WHAT YOU WILL DO: Would you print the records below from the first line through the line containing "[113,303,432,325] (Figures/bagan_x5_minority.png) ->", skipping the pictures?

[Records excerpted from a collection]
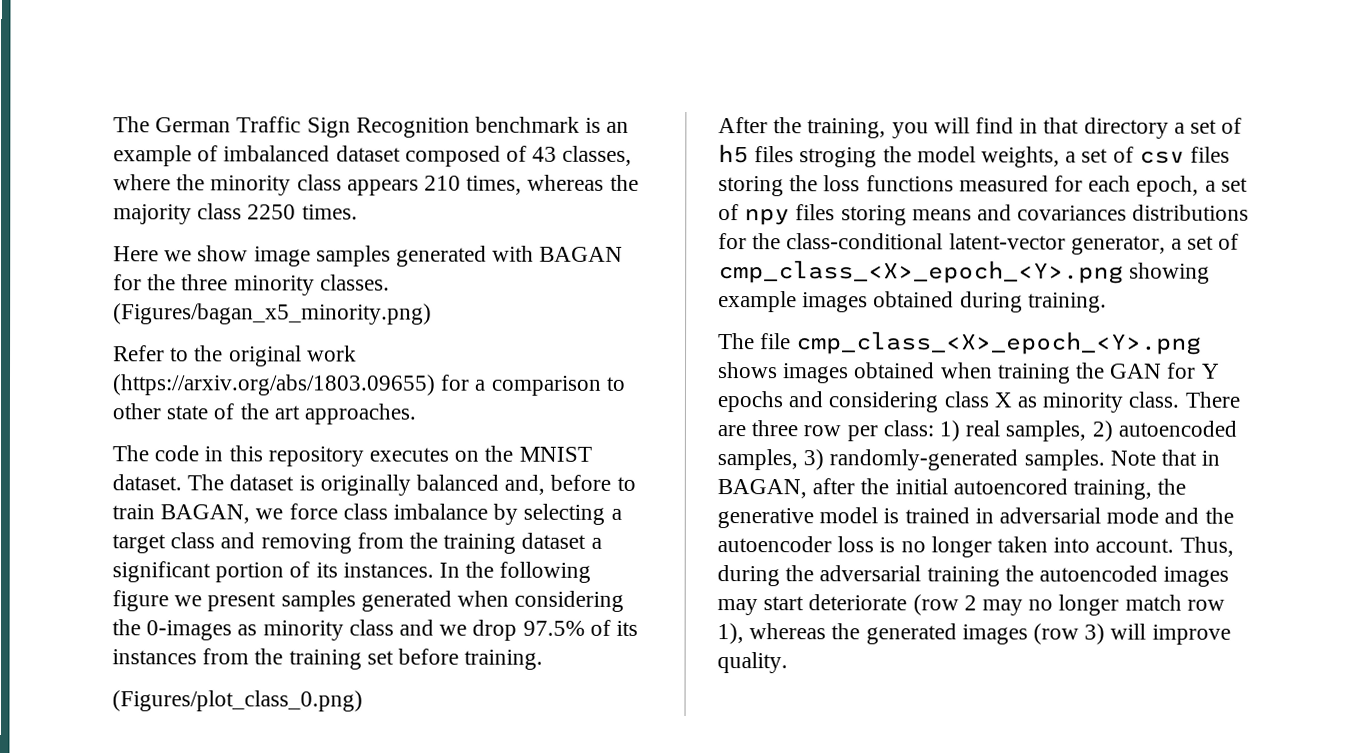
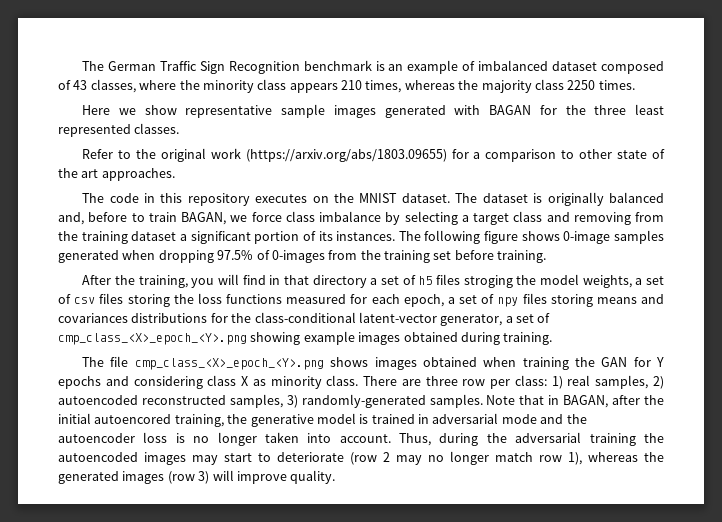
[253,245,391,267] image samples -> [185,104,376,118] representative sample images
[233,275,315,296] minority -> [635,104,664,115] [58,124,131,137] least represented
[113,303,432,325] (Figures/bagan_x5_minority.png) -> (180, 128) none
[439,561,592,583] [112,590,625,612] [112,619,639,641] [112,649,197,665] In the following figure we present samples generated when considering the 0-images as minority class and we drop 97.5% of its instances -> [398,230,665,244] [58,250,325,263] The following figure shows 0-image samples generated when dropping 97.5% of 0-images
[112,690,363,712] // (Figures/plot_class_0.png) -> (547, 256) none
(1237, 428) none -> [141,395,226,405] reconstructed
(805, 603) none -> [258,453,271,462] to

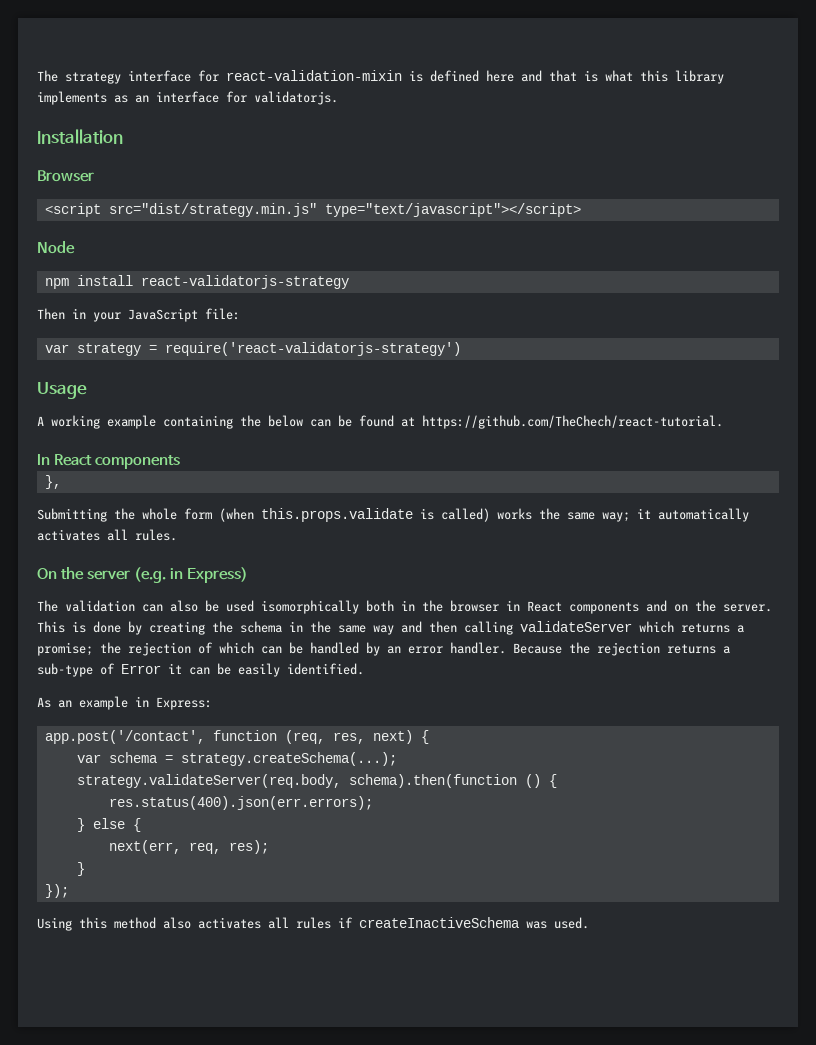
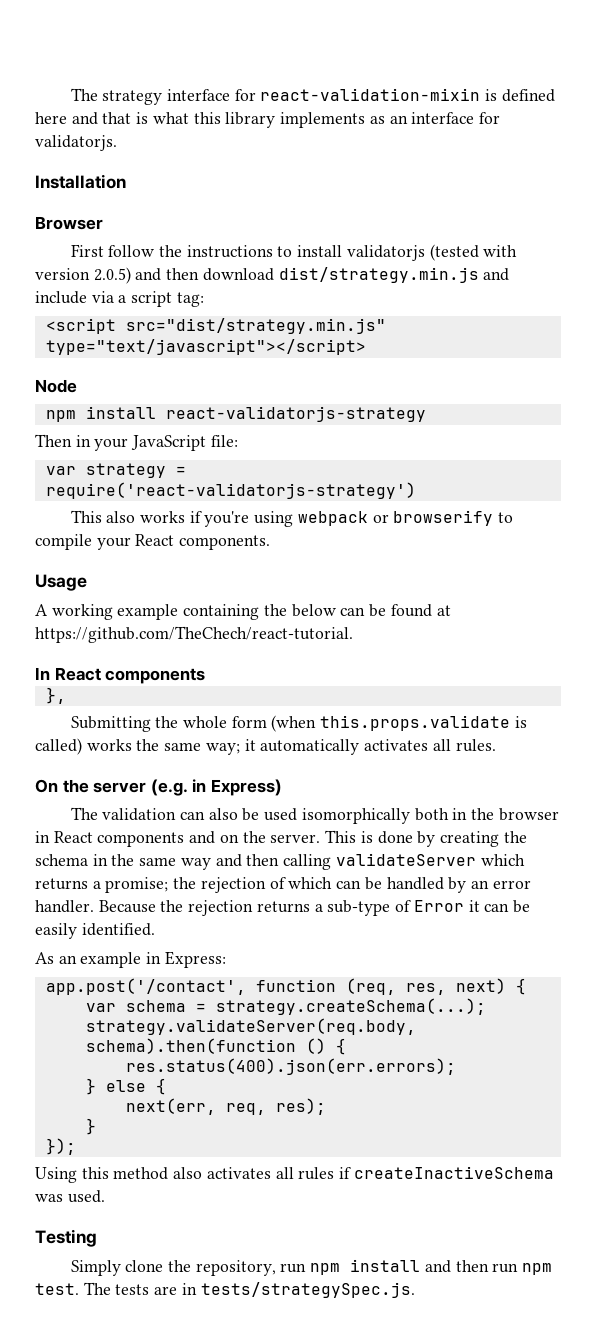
(94, 176) none -> [70,244,518,261] [35,267,510,284] [35,291,204,307] // First follow the instructions to install validatorjs (tested with version 2.0.5) and then download dist/strategy.min.js and include via a script tag:
(461, 349) none -> [70,510,514,527] [35,534,271,550] // This also works if you're using webpack or browserify to compile your React components.
(589, 923) none -> [35,1229,97,1247] [70,1259,553,1276] [35,1282,415,1298] // Testing // Simply clone the repository, run npm install and then run npm test. The tests are in tests/strategySpec.js.

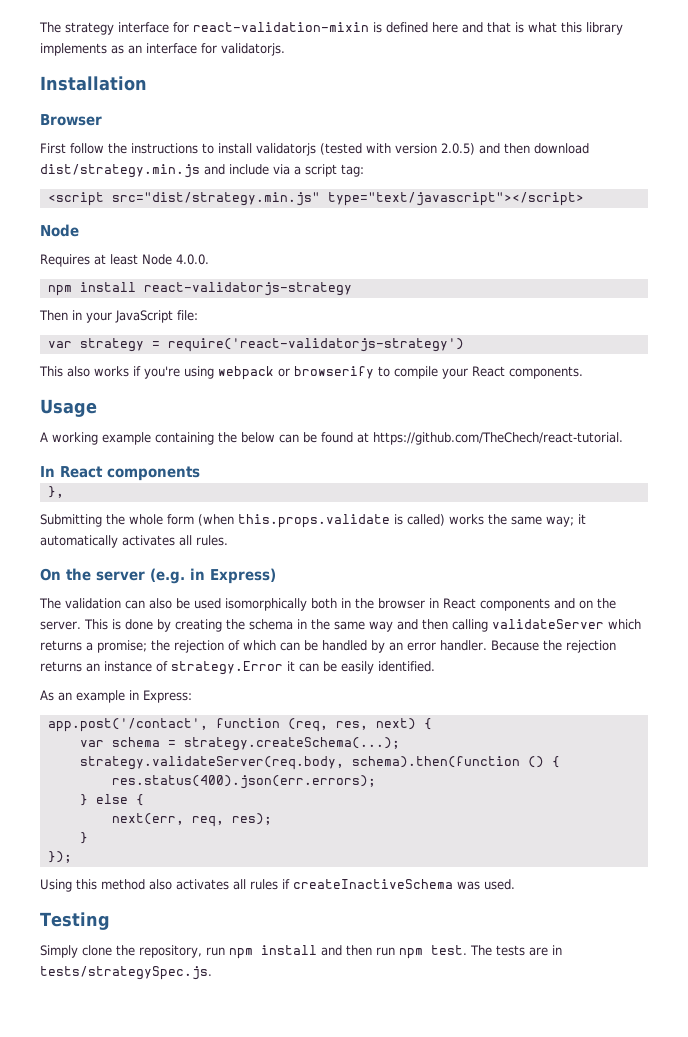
(77, 386) none -> [40,254,209,267] // Requires at least Node 4.0.0.
[314,900,464,916] a sub-type of Error -> [86,661,283,675] an instance of strategy.Error

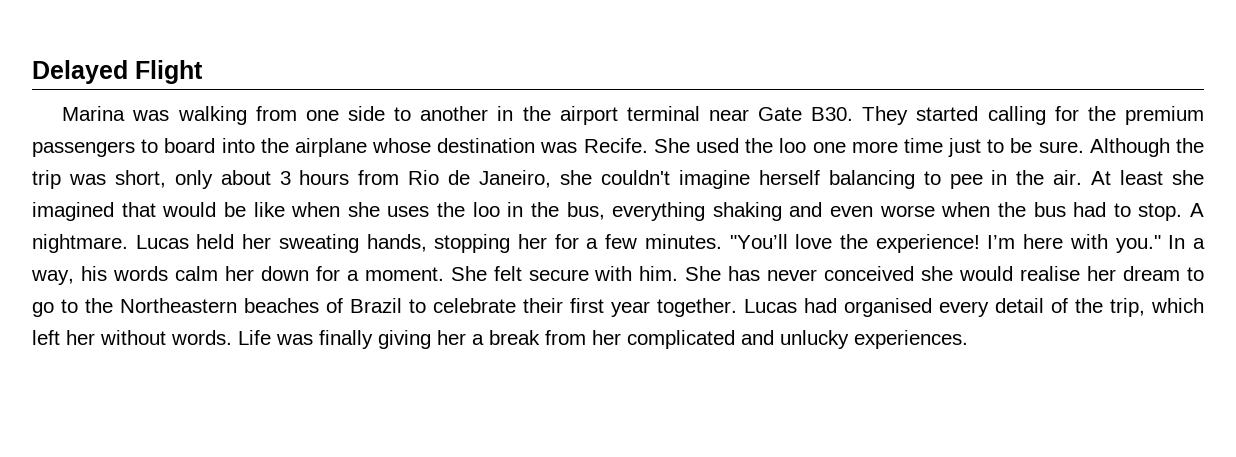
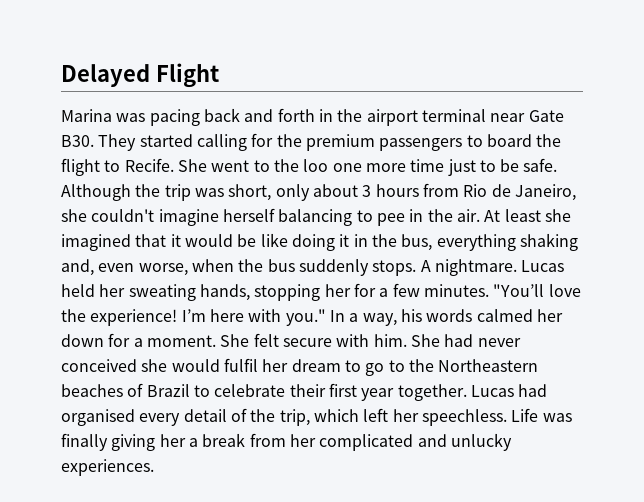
[177,106,489,125] walking from one side to another -> [149,108,315,126] pacing back and forth
[221,138,739,157] into the airplane whose destination was Recife. She used -> [536,134,562,147] [61,158,270,176] the flight to Recife. She went to
[1038,141,1084,153] sure. -> [523,158,558,172] safe.
(156, 209) none -> [170,234,181,247] it
[291,202,500,217] when she uses the loo -> [291,234,350,251] doing it
[789,202,1183,221] and even worse when the bus had to stop. -> [61,259,417,276] and, even worse, when the bus suddenly stops.
[174,266,218,281] calm -> [476,309,533,322] calmed
[728,266,761,281] has -> [444,334,474,347] had
[1020,266,1081,281] realise -> [223,358,258,372] fulfil
[100,330,232,345] without words. -> [421,409,507,426] speechless.

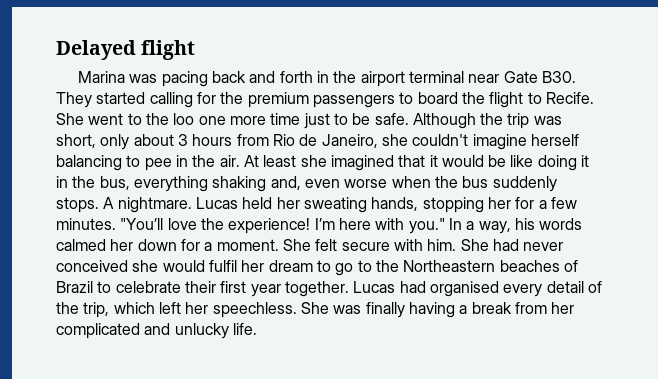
[155,63,219,88] Flight -> [141,40,196,60] flight
[138,263,188,276] worse, -> [344,179,388,188] worse
[511,408,539,422] Life -> [300,302,329,314] She
[111,434,186,451] giving her -> [408,302,455,318] having
[61,459,154,476] experiences. -> [232,323,257,335] life.

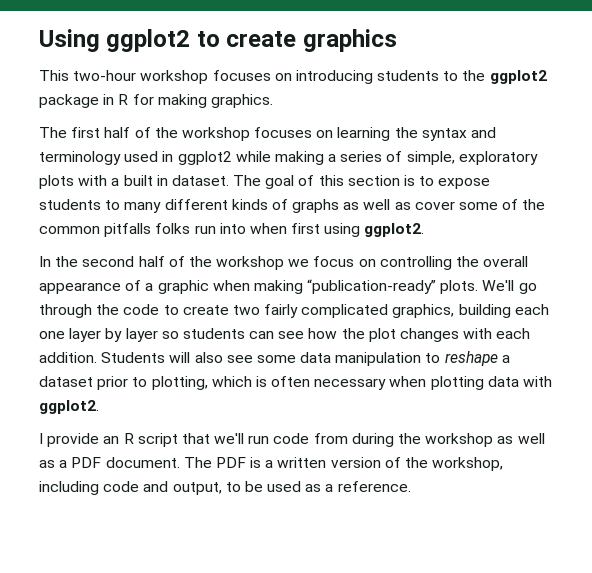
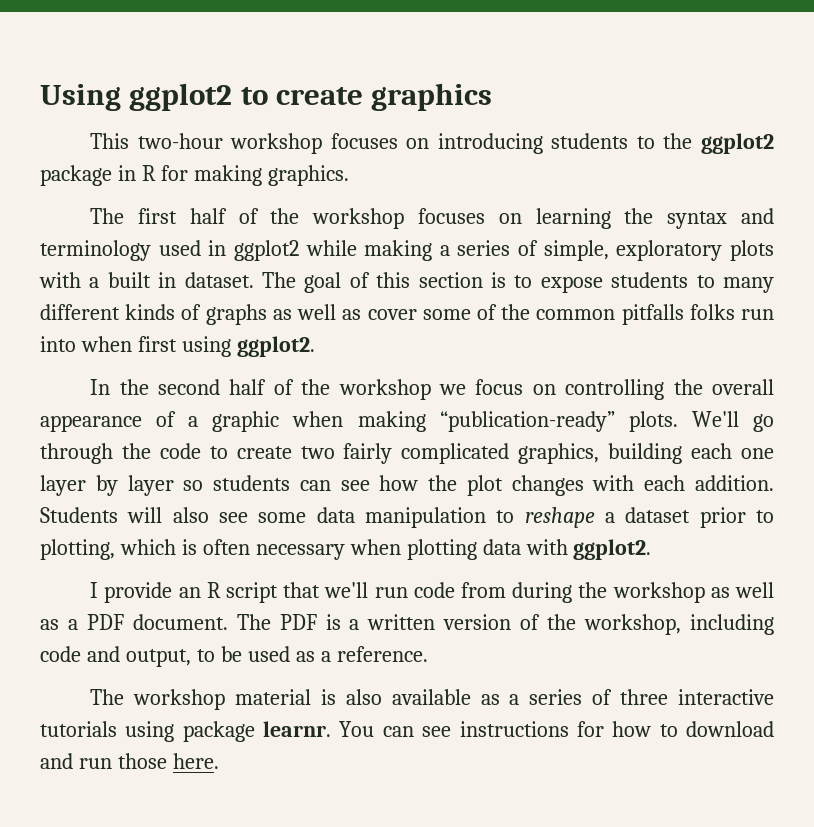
(411, 486) none -> [90,689,774,710] [40,721,775,742] [40,753,219,769] // The workshop material is also available as a series of three interactive tutorials using package learnr. You can see instructions for how to download and run those here.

EXERCISE RESULT:
[253,245,391,267] image samples -> [185,104,376,118] representative sample images
[233,275,315,296] minority -> [635,104,664,115] [58,124,131,137] least represented
[113,303,432,325] (Figures/bagan_x5_minority.png) -> (180, 128) none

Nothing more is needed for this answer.